(Task description): Below are the records; copy out every line that holds the word "position".

[User interface change data]
^^^^^^^^
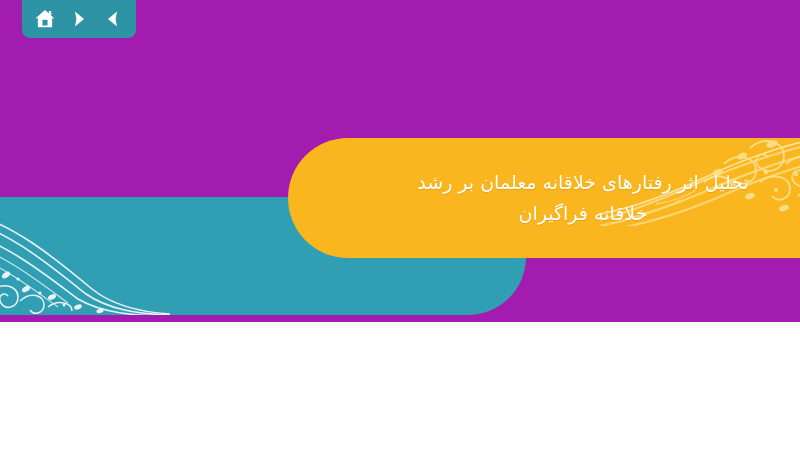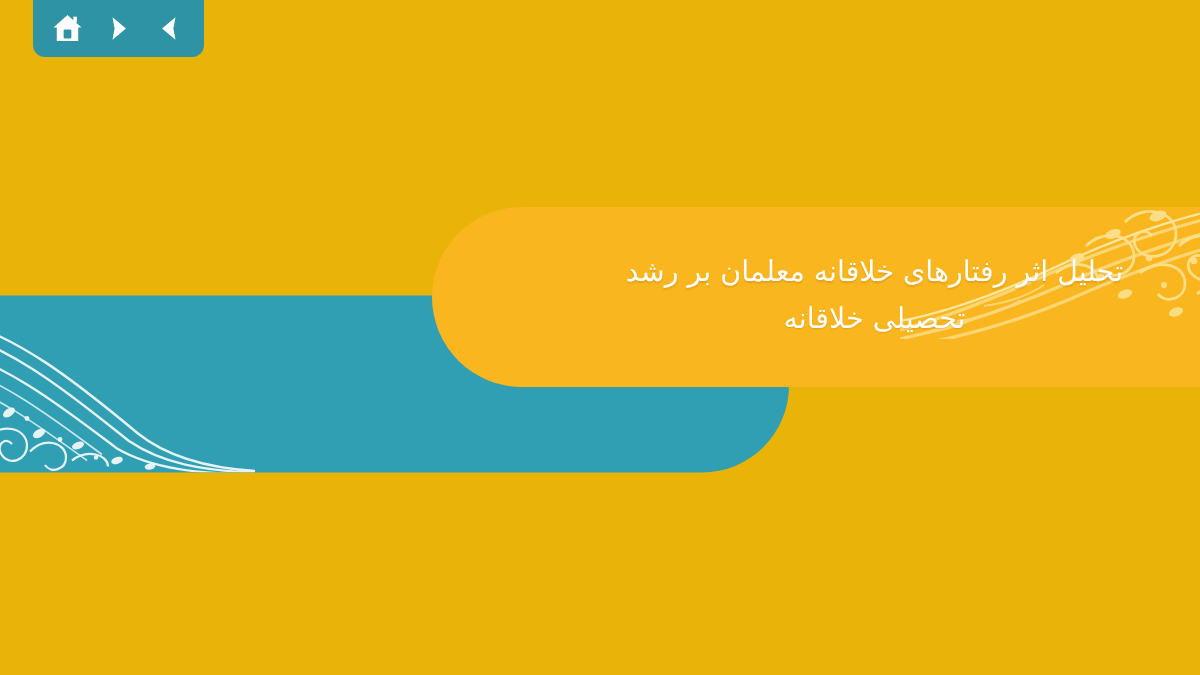--- a/index.html
+++ b/index.html
@@ -8,22 +8,22 @@
   html, body {
     width: 800px;
     height: 450px;
     overflow: hidden;
     font-family: "DejaVu Sans", "Liberation Sans", sans-serif;
   }
 
   #slide {
     position: relative;
     width: 800px;
-    height: 450px;
-    background: #eab308;
+    height: 322px;
+    background: #a21caf;
     overflow: hidden;
   }
 
   
   #nav-bar {
     position: absolute;
     left: 22px;
     top: 0;
     width: 114px;
     height: 38px;
@@ -222,17 +222,17 @@
       </g>
       <g fill="none" stroke="#fdd87a" stroke-width="1.3" opacity="0.9">
         <path d="M96 52 C 84 60, 70 64, 56 66"></path>
         <path d="M80 62 C 68 70, 52 74, 38 76"></path>
         <path d="M54 72 C 42 79, 26 83, 12 85"></path>
       </g>
     </svg>
 
     <div id="title-text">
       <div>تحلیل اثر رفتارهای خلاقانه معلمان بر رشد</div>
-      <div>تحصیلی خلاقانه</div>
+      <div>خلاقانه فراگیران</div>
     </div>
   </div>
 
 </div>
 
 </body></html>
^^^^^^^^
(Task answer):
     position: relative;
     position: absolute;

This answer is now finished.